Wednesday, September 21, 2016

A "Paper Missionary" Writer



What a treat! My hibiscus bushes are blooming again. I've enjoyed looking at these beauties for over a week now. What a gift for the end of summer!


I'm not a big fan of nearly all the shows one can watch on TV, or go to the movies to see. A good book captures most of my free time instead of a television show.

Soon after I gave my life to Christ in November of 1978, the first Christian romance novel was published in 1979. Many of you are now familiar with Janette Oke and her book series, Love Comes Softly. That one book began an avalanche of Christian writers telling stories girls love to read.

I confess, I do enjoy a good romance novel. But when I gave my life to Christ that 14th day of November, I wanted novels with morality, faith, courage, perseverance and many other qualities that would speak to me about living a Christ-filled life.

When Hallmark came out with a movie from the first Love Comes Softly book in 2003, I was excited. And I wasn't disappointed.

More recently Hallmark came out with a movie and series by Oke's When Calls The Heart series in 2013, I was delighted with the first season. The second season wasn't quite as good. I haven't seen the third season because I go to bed early. It will be out soon on DVD.

I don't like everything Hallmark does. The Cedar Cove series and Chesapeake Shores, now playing, are becoming like Peyton Place, for those of us that remember. I'm hoping When Calls The Heart doesn't disappoint in the third season.

I watched an interview with Janette Oke and the producers of the Love Comes Softly and When Calls The Heart series. In her first book it was so refreshing to read about a man who is honest, genuine, a good person and a godly man. We don't see that in TV shows and movies of our culture. This man exists! Our young people need to see a man of virtue to learn and understand what it means to be a man of God.

They also discussed the difference between a book and the movie that portrays it.
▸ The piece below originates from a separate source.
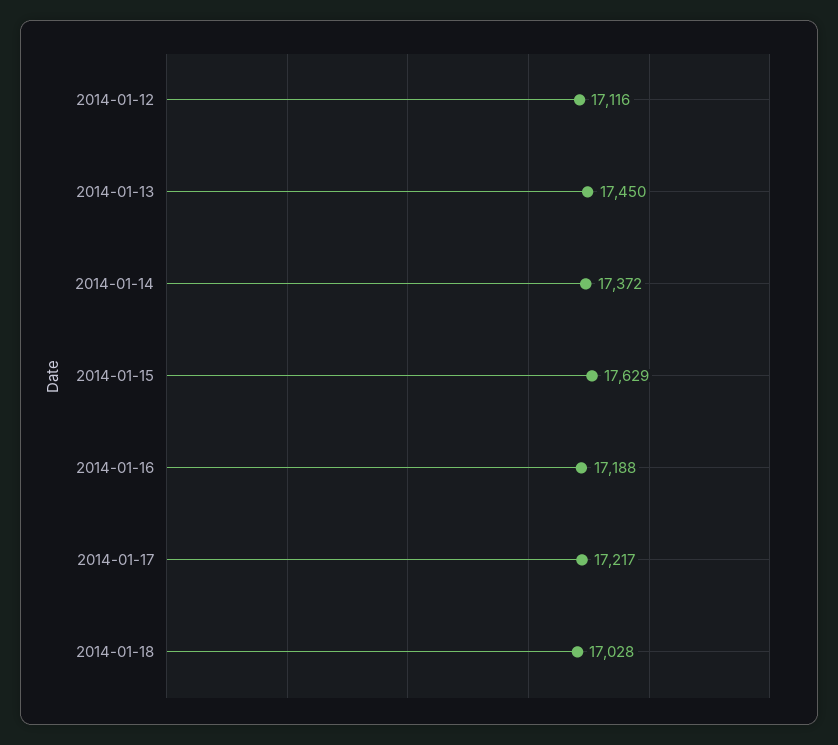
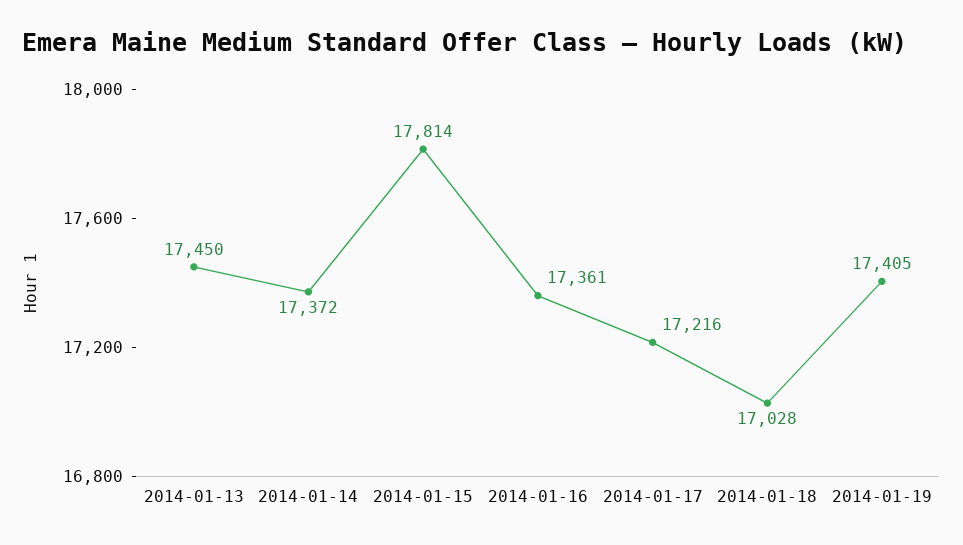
2014-01-12: 17116 -> none
2014-01-15: 17629 -> 17814
2014-01-16: 17188 -> 17361
2014-01-17: 17217 -> 17216
2014-01-19: none -> 17405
The writers said they could never match up to the original experience of the reader and their imagination. A movie must be a new experience, fresh and exciting on it's own, yet keeping the underlying faith and integrity as the story is presented. I found that interesting.

I read the biography of Janette Oke, written by her daughter, many years ago. As a writer I'm always interested in another writer's life. I've pulled the book out from storage and, I'm enjoying reading about her once again.

"She tried to picture each one of her little books as a little 'paper missionary.' It had the potential, through the spirit's working, to reach a heart crying out for truth and answers somewhere, and she prayed often as she wrote that this would be so," wrote her daughter, Laurel Oke Logan.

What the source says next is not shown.